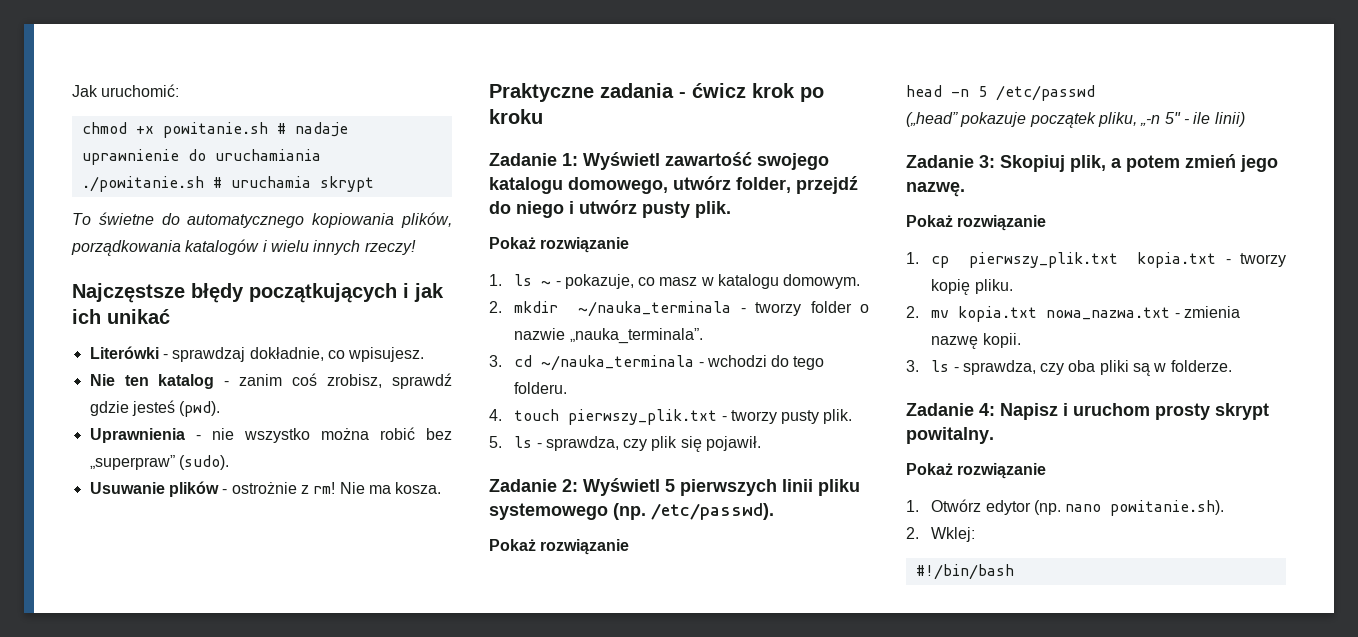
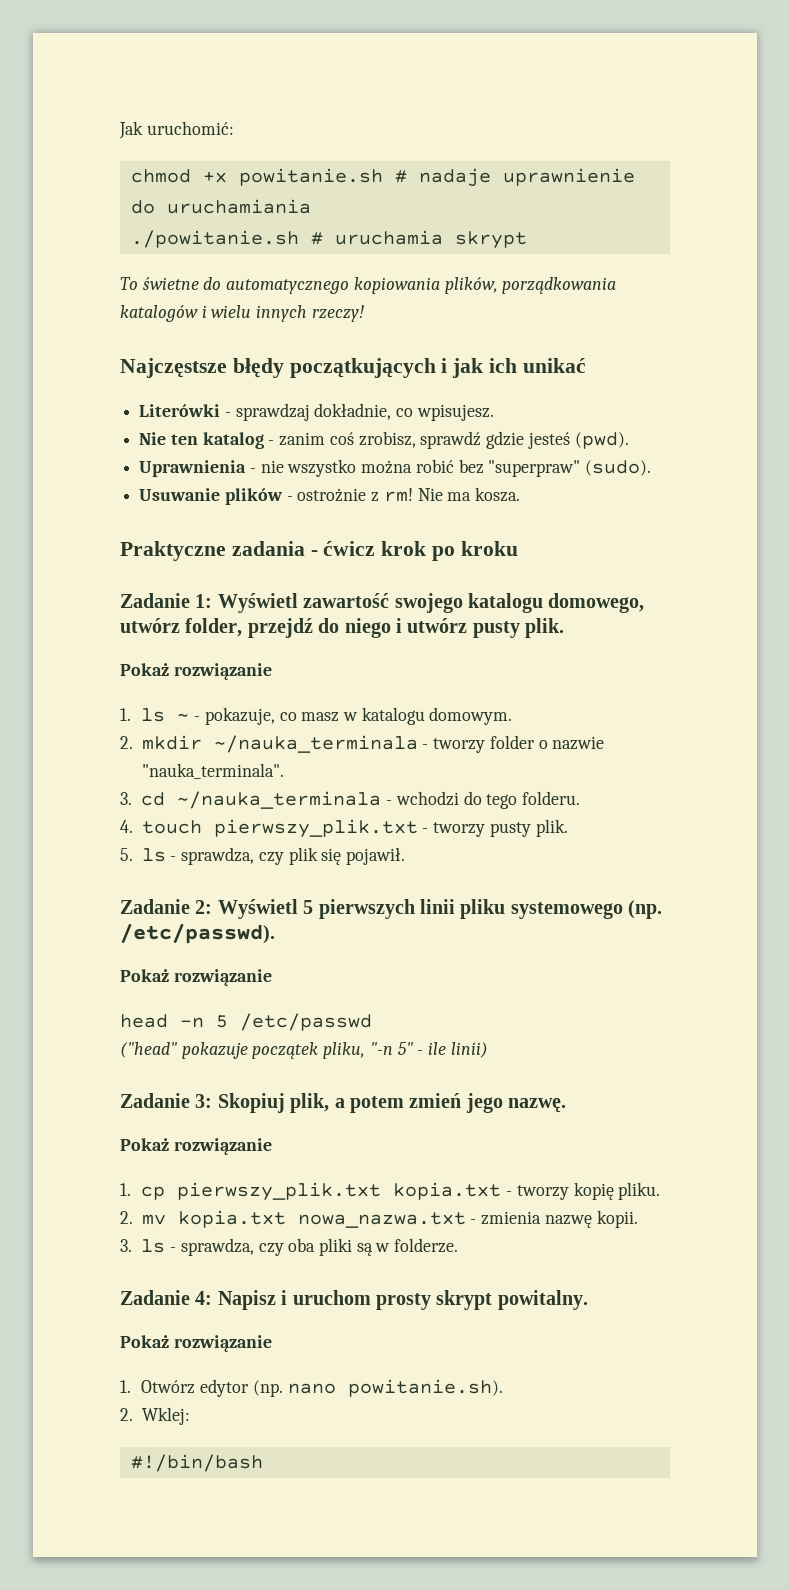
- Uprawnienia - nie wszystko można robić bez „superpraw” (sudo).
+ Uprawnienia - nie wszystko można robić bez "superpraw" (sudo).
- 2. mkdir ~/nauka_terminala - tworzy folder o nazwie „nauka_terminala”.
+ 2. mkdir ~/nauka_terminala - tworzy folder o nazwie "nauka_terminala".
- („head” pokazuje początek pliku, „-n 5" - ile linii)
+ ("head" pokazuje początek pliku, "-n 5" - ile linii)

☆ ☆ ☆ ☆ ☆

▶ **Exercise aim**: The entries should be reproduced word for word, pictures omitted.

▶ **Answer to this problem**:
- Uprawnienia - nie wszystko można robić bez „superpraw” (sudo).
+ Uprawnienia - nie wszystko można robić bez "superpraw" (sudo).
- 2. mkdir ~/nauka_terminala - tworzy folder o nazwie „nauka_terminala”.
+ 2. mkdir ~/nauka_terminala - tworzy folder o nazwie "nauka_terminala".
- („head” pokazuje początek pliku, „-n 5" - ile linii)
+ ("head" pokazuje początek pliku, "-n 5" - ile linii)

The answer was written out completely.